Return each record unchanged and drop the images.
[[ Source material, beginning ]]
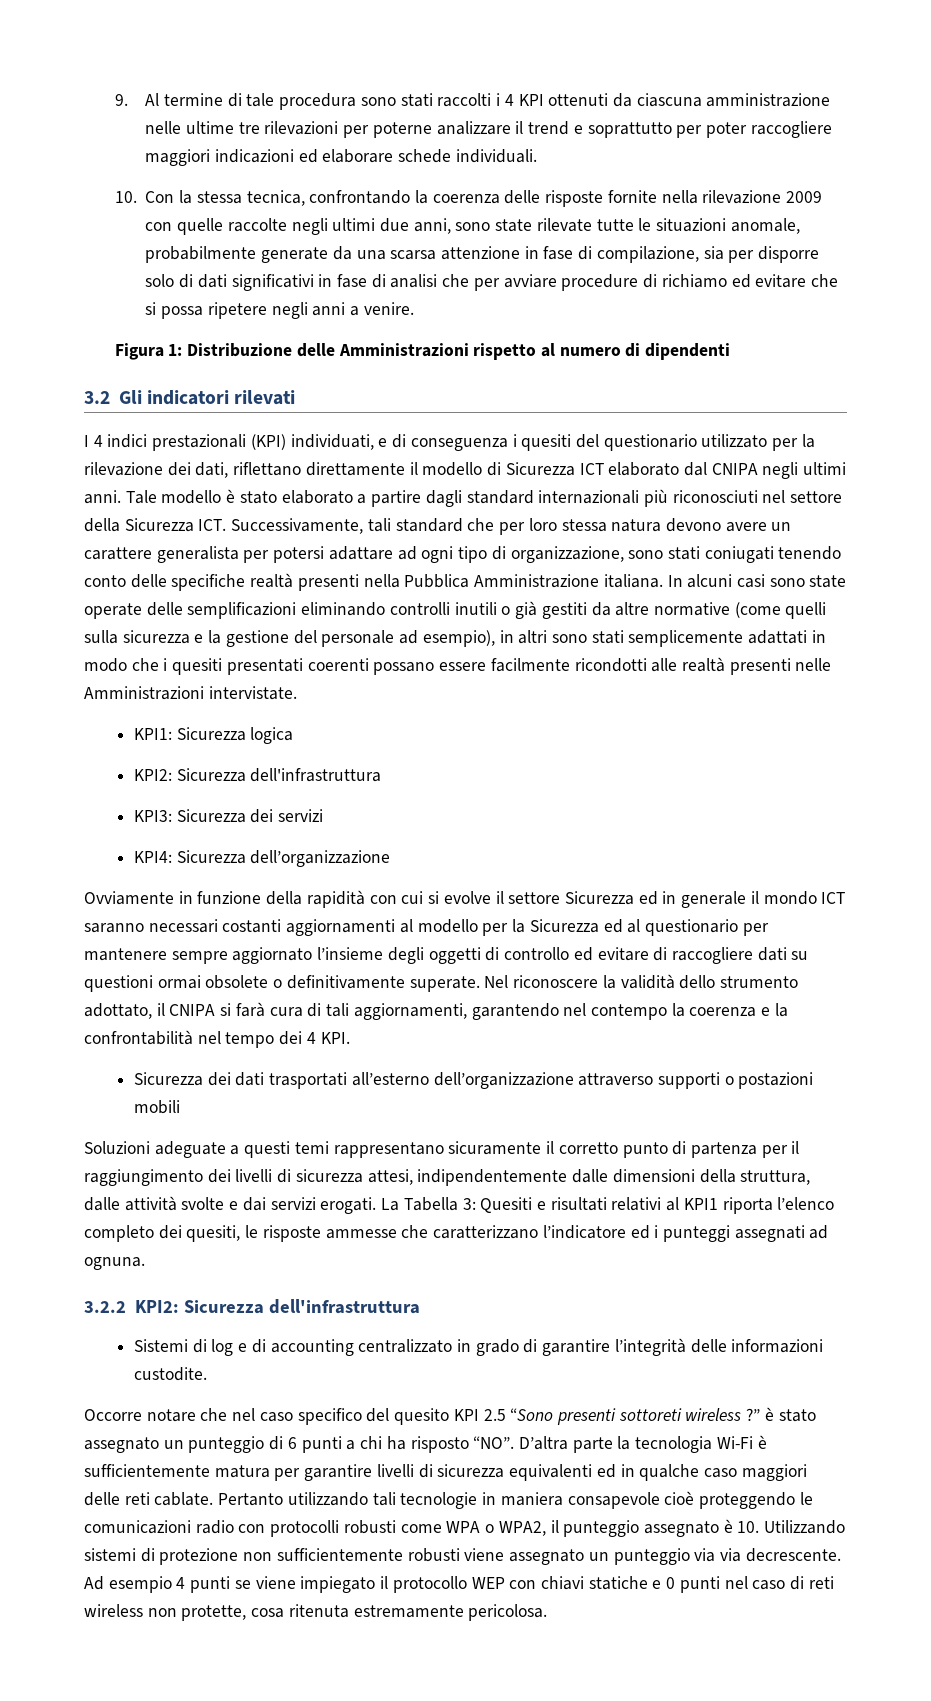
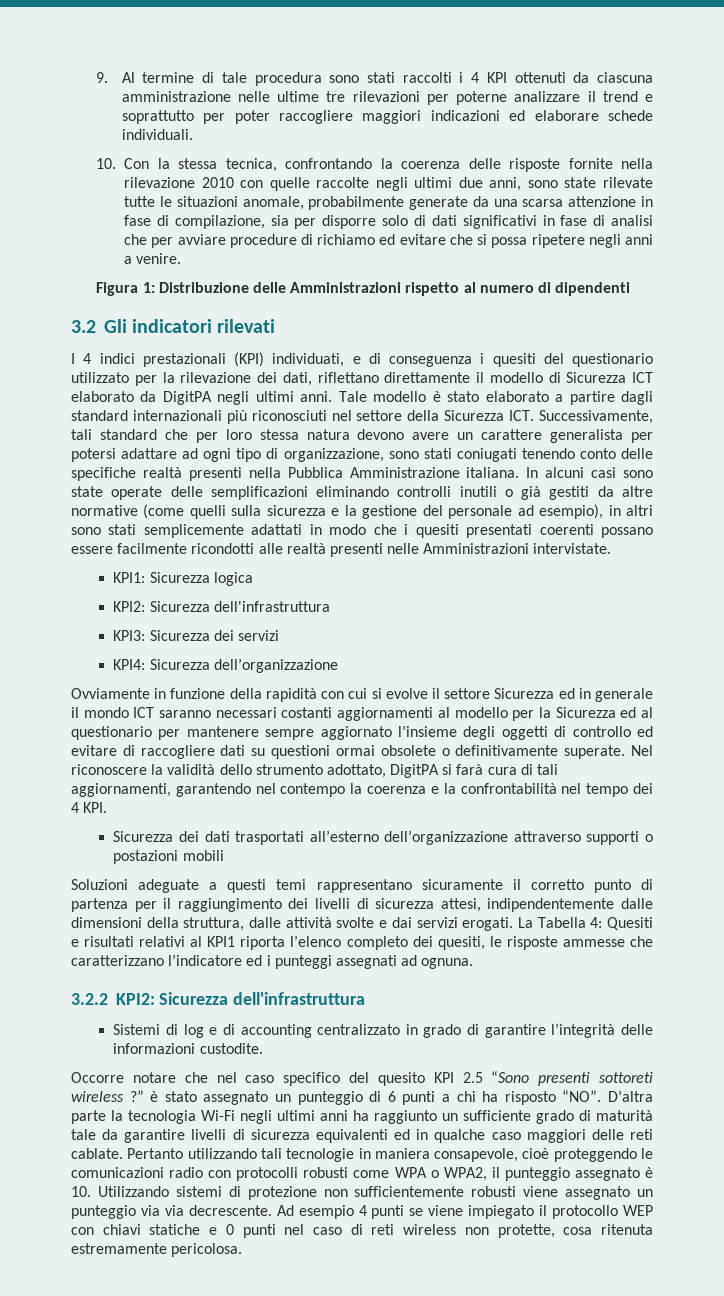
- 10. Con la stessa tecnica, confrontando la coerenza delle risposte fornite nella rilevazione 2009 con quelle raccolte negli ultimi due anni, sono state rilevate tutte le situazioni anomale, probabilmente generate da una scarsa attenzione in fase di compilazione, sia per disporre solo di dati significativi in fase di analisi che per avviare procedure di richiamo ed evitare che si possa ripetere negli anni a venire.
+ 10. Con la stessa tecnica, confrontando la coerenza delle risposte fornite nella rilevazione 2010 con quelle raccolte negli ultimi due anni, sono state rilevate tutte le situazioni anomale, probabilmente generate da una scarsa attenzione in fase di compilazione, sia per disporre solo di dati significativi in fase di analisi che per avviare procedure di richiamo ed evitare che si possa ripetere negli anni a venire.
- I 4 indici prestazionali (KPI) individuati, e di conseguenza i quesiti del questionario utilizzato per la rilevazione dei dati, riflettano direttamente il modello di Sicurezza ICT elaborato dal CNIPA negli ultimi anni.
+ I 4 indici prestazionali (KPI) individuati, e di conseguenza i quesiti del questionario utilizzato per la rilevazione dei dati, riflettano direttamente il modello di Sicurezza ICT elaborato da DigitPA negli ultimi anni.
- Nel riconoscere la validità dello strumento adottato, il CNIPA si farà cura di tali aggiornamenti, garantendo nel contempo la coerenza e la confrontabilità nel tempo dei 4 KPI.
+ Nel riconoscere la validità dello strumento adottato, DigitPA si farà cura di tali aggiornamenti, garantendo nel contempo la coerenza e la confrontabilità nel tempo dei 4 KPI.
- La Tabella 3: Quesiti e risultati relativi al KPI1 riporta l’elenco completo dei quesiti, le risposte ammesse che caratterizzano l’indicatore ed i punteggi assegnati ad ognuna.
+ La Tabella 4: Quesiti e risultati relativi al KPI1 riporta l’elenco completo dei quesiti, le risposte ammesse che caratterizzano l’indicatore ed i punteggi assegnati ad ognuna.
- Occorre notare che nel caso specifico del quesito KPI 2.5 “Sono presenti sottoreti wireless ?” è stato assegnato un punteggio di 6 punti a chi ha risposto “NO”. D’altra parte la tecnologia Wi-Fi è sufficientemente matura per garantire livelli di sicurezza equivalenti ed in qualche caso maggiori delle reti cablate.
+ Occorre notare che nel caso specifico del quesito KPI 2.5 “Sono presenti sottoreti wireless ?” è stato assegnato un punteggio di 6 punti a chi ha risposto “NO”. D’altra parte la tecnologia Wi-Fi negli ultimi anni ha raggiunto un sufficiente grado di maturità tale da garantire livelli di sicurezza equivalenti ed in qualche caso maggiori delle reti cablate.
- Pertanto utilizzando tali tecnologie in maniera consapevole cioè proteggendo le comunicazioni radio con protocolli robusti come WPA o WPA2, il punteggio assegnato è 10. Utilizzando sistemi di protezione non sufficientemente robusti viene assegnato un punteggio via via decrescente.
+ Pertanto utilizzando tali tecnologie in maniera consapevole, cioè proteggendo le comunicazioni radio con protocolli robusti come WPA o WPA2, il punteggio assegnato è 10. Utilizzando sistemi di protezione non sufficientemente robusti viene assegnato un punteggio via via decrescente.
[[ Source material, end ]]
• _Problem solution_
- 10. Con la stessa tecnica, confrontando la coerenza delle risposte fornite nella rilevazione 2009 con quelle raccolte negli ultimi due anni, sono state rilevate tutte le situazioni anomale, probabilmente generate da una scarsa attenzione in fase di compilazione, sia per disporre solo di dati significativi in fase di analisi che per avviare procedure di richiamo ed evitare che si possa ripetere negli anni a venire.
+ 10. Con la stessa tecnica, confrontando la coerenza delle risposte fornite nella rilevazione 2010 con quelle raccolte negli ultimi due anni, sono state rilevate tutte le situazioni anomale, probabilmente generate da una scarsa attenzione in fase di compilazione, sia per disporre solo di dati significativi in fase di analisi che per avviare procedure di richiamo ed evitare che si possa ripetere negli anni a venire.
- I 4 indici prestazionali (KPI) individuati, e di conseguenza i quesiti del questionario utilizzato per la rilevazione dei dati, riflettano direttamente il modello di Sicurezza ICT elaborato dal CNIPA negli ultimi anni.
+ I 4 indici prestazionali (KPI) individuati, e di conseguenza i quesiti del questionario utilizzato per la rilevazione dei dati, riflettano direttamente il modello di Sicurezza ICT elaborato da DigitPA negli ultimi anni.
- Nel riconoscere la validità dello strumento adottato, il CNIPA si farà cura di tali aggiornamenti, garantendo nel contempo la coerenza e la confrontabilità nel tempo dei 4 KPI.
+ Nel riconoscere la validità dello strumento adottato, DigitPA si farà cura di tali aggiornamenti, garantendo nel contempo la coerenza e la confrontabilità nel tempo dei 4 KPI.
- La Tabella 3: Quesiti e risultati relativi al KPI1 riporta l’elenco completo dei quesiti, le risposte ammesse che caratterizzano l’indicatore ed i punteggi assegnati ad ognuna.
+ La Tabella 4: Quesiti e risultati relativi al KPI1 riporta l’elenco completo dei quesiti, le risposte ammesse che caratterizzano l’indicatore ed i punteggi assegnati ad ognuna.
- Occorre notare che nel caso specifico del quesito KPI 2.5 “Sono presenti sottoreti wireless ?” è stato assegnato un punteggio di 6 punti a chi ha risposto “NO”. D’altra parte la tecnologia Wi-Fi è sufficientemente matura per garantire livelli di sicurezza equivalenti ed in qualche caso maggiori delle reti cablate.
+ Occorre notare che nel caso specifico del quesito KPI 2.5 “Sono presenti sottoreti wireless ?” è stato assegnato un punteggio di 6 punti a chi ha risposto “NO”. D’altra parte la tecnologia Wi-Fi negli ultimi anni ha raggiunto un sufficiente grado di maturità tale da garantire livelli di sicurezza equivalenti ed in qualche caso maggiori delle reti cablate.
- Pertanto utilizzando tali tecnologie in maniera consapevole cioè proteggendo le comunicazioni radio con protocolli robusti come WPA o WPA2, il punteggio assegnato è 10. Utilizzando sistemi di protezione non sufficientemente robusti viene assegnato un punteggio via via decrescente.
+ Pertanto utilizzando tali tecnologie in maniera consapevole, cioè proteggendo le comunicazioni radio con protocolli robusti come WPA o WPA2, il punteggio assegnato è 10. Utilizzando sistemi di protezione non sufficientemente robusti viene assegnato un punteggio via via decrescente.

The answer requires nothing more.